Jason Davis 00:22:22.371 So I looked at that and I said, “Well, this is interesting. Here is somebody who is so forward thinking about networking that they only want to be on an IPV 6 network, but they’re so frugal that they’re using 15-year-old radio technology.” And so we found this individual and we gave them a new USB wireless dongle and said, “Welcome to the 2020s. You now have the ability to be on WiFi 6 and also use 802.11AC.” So if you don’t capture the information, you don’t know and it’s hard to make business decisions. So that’s why we tend to just have a very broad sense of data collection so we can make better informed decisions about is it time to shut down the older bands? Are there still devices out there that are using them? And again, having dashboards like this helps us understand when it’s time to shut down some of those older ones. To make this all happen, it’s really about the APIs. All right, you guys tracking with me here on the APIs? Okay. And whether it’s a device API or it’s an application API, sometimes we extract information from a router or a switch, transform it a little bit, and then push it into something like Influx and use their right line API so we can put it into the right sensor group, tag it appropriately, and boom, now it’s available for us to pull into Grafana. And we’re able to build some fun dashboards like this one. I lovingly refer to this one as the Jerry Lewis Telethon Dashboard, which just like Jerry Lewis years ago, had an annual day to raise money for muscular dystrophy. And he would show this tote board about how many millions of dollars they raised for muscular dystrophy.
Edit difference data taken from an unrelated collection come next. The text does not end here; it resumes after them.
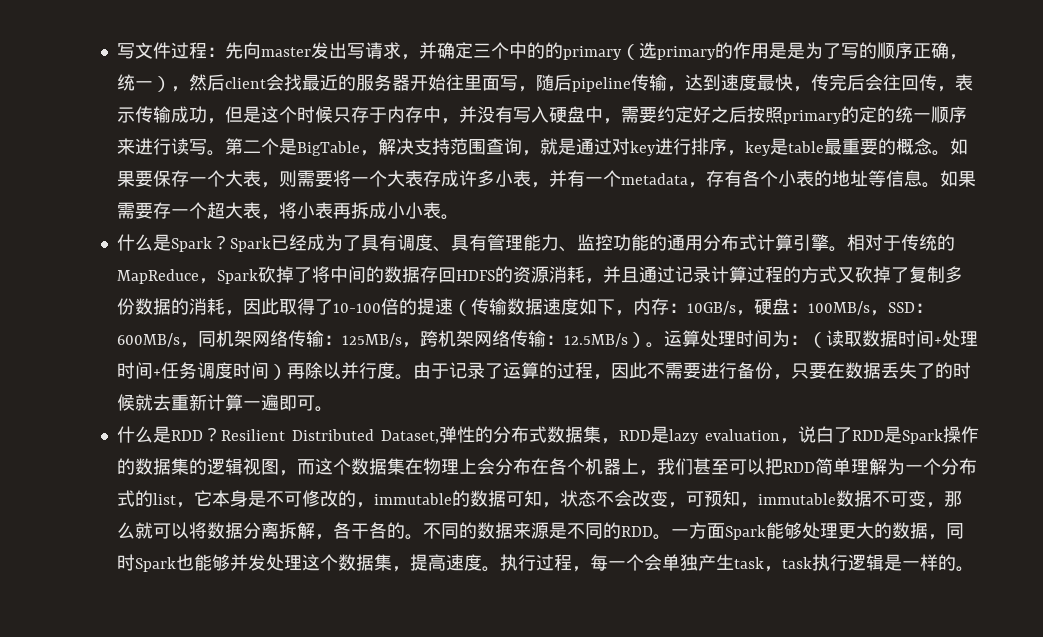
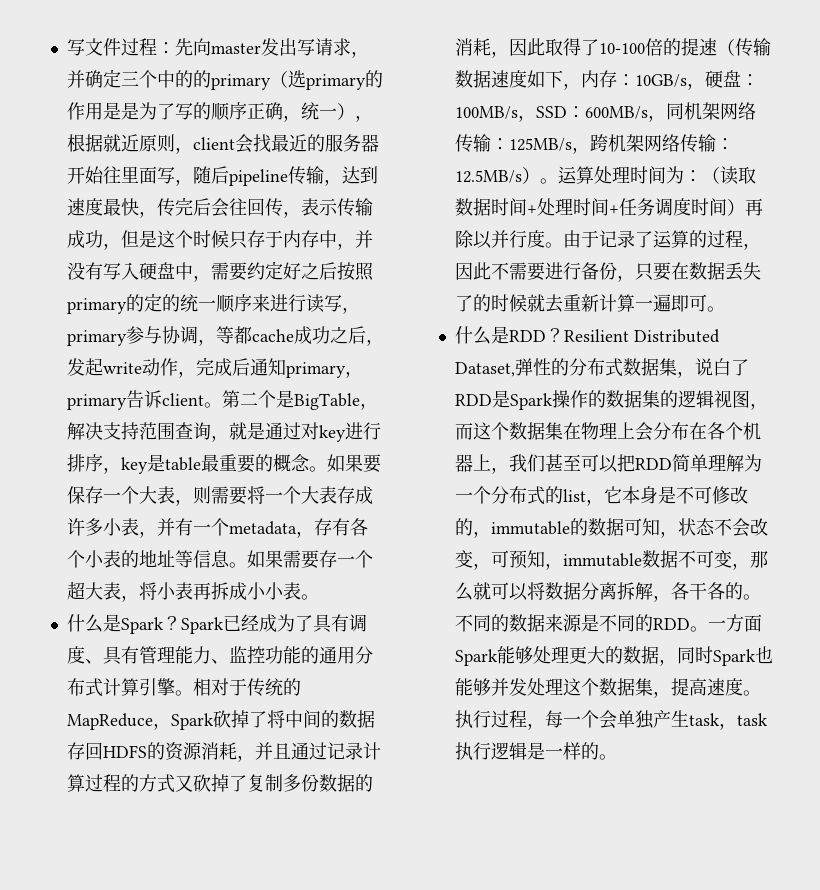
- 先向master发出写请求，并确定三个中的的primary（选primary的作用是是为了写的顺序正确，统一），然后client会找最近的服务器开始往里面写，随后pipeline传输，达到速度最快，传完后会往回传，表示传输成功，但是这个时候只存于内存中，并没有写入硬盘中，需要约定好之后按照primary的定的统一顺序来进行读写。
+ 先向master发出写请求，并确定三个中的的primary（选primary的作用是是为了写的顺序正确，统一），根据就近原则，client会找最近的服务器开始往里面写，随后pipeline传输，达到速度最快，传完后会往回传，表示传输成功，但是这个时候只存于内存中，并没有写入硬盘中，需要约定好之后按照primary的定的统一顺序来进行读写，primary参与协调，等都cache成功之后，发起write动作，完成后通知primary，primary告诉client。
- Resilient Distributed Dataset,弹性的分布式数据集，RDD是lazy evaluation，说白了RDD是Spark操作的数据集的逻辑视图，而这个数据集在物理上会分布在各个机器上，我们甚至可以把RDD简单理解为一个分布式的list，它本身是不可修改的，immutable的数据可知，状态不会改变，可预知，immutable数据不可变，那么就可以将数据分离拆解，各干各的。
+ Resilient Distributed Dataset,弹性的分布式数据集，说白了RDD是Spark操作的数据集的逻辑视图，而这个数据集在物理上会分布在各个机器上，我们甚至可以把RDD简单理解为一个分布式的list，它本身是不可修改的，immutable的数据可知，状态不会改变，可预知，immutable数据不可变，那么就可以将数据分离拆解，各干各的。

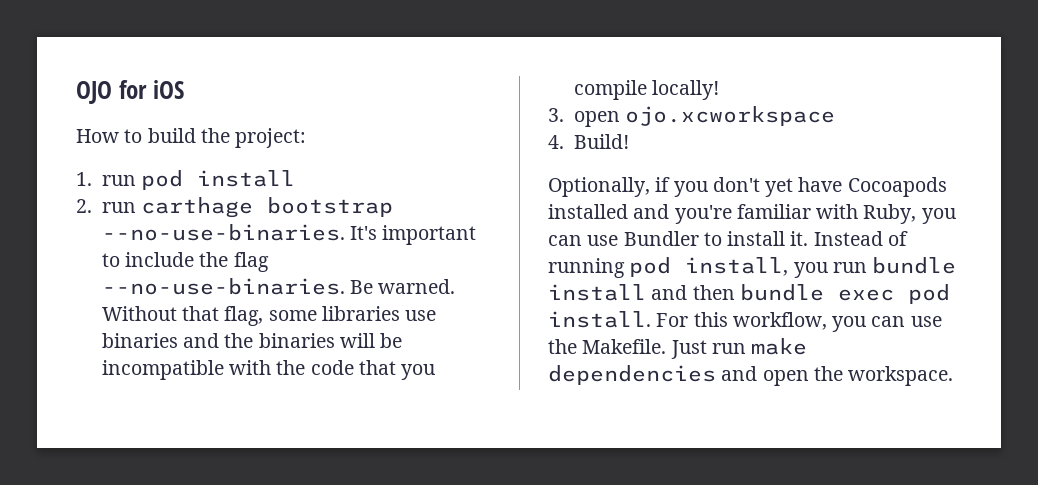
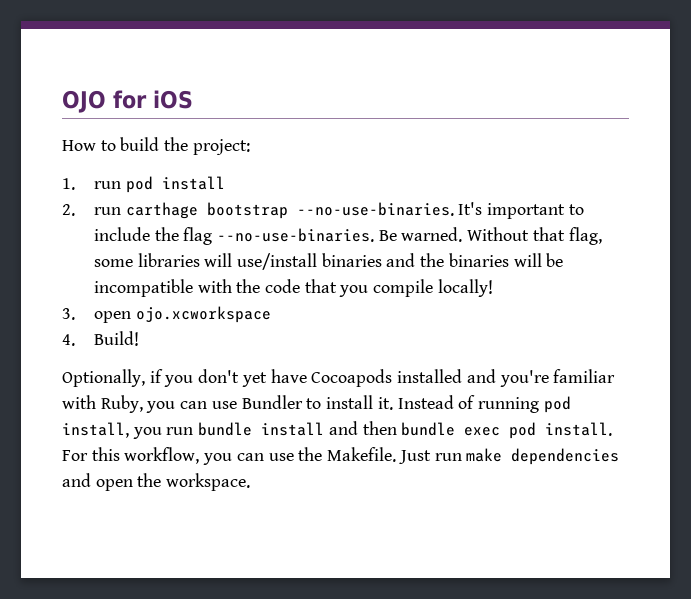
- Without that flag, some libraries use binaries and the binaries will be incompatible with the code that you compile locally!
+ Without that flag, some libraries will use/install binaries and the binaries will be incompatible with the code that you compile locally!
Jason Davis 00:24:22.770 This is kind of our dashboard that shows, every five minutes, how many terabytes of traffic we’ve moved with the Internet. And for the setup team at Cisco Live, it’s pretty small amount when you consider you have maybe 200 gigabits per second of Internet connectivity. But then as the 25,000 attendees get there, then you start to crank up the downloads. And usually by Thursday, people are downloading a lot of movies to their devices because they know they’ve got a trip home and they need to have something for the flight. So it’s kind of fun to see how people are using the bandwidth as necessary and knowing, again, when that high point is and seeing what the triggers were that caused a lot of bandwidth to be used. And invariably, either Apple or Microsoft releases some major patch during our event. And all of a sudden, people are downloading patches and doing software updates because they have a lot more bandwidth available to them potentially than they have at home or their own work environment. The spike that you’re seeing here on this graph was kind of funny because our NetApp partner decided with over 200 gigabits per second of bandwidth that, “Hey, let’s back up the storage array across the Internet to another storage array in the colo facility.” So they decided, “Let’s take as much bandwidth as we can to do those snap backups.” Because we are a technology show, there are people that have special interest in different technologies, like IP version six. And people want to know, what is that adoption rate look like, how much traffic is being used that is IPV 6?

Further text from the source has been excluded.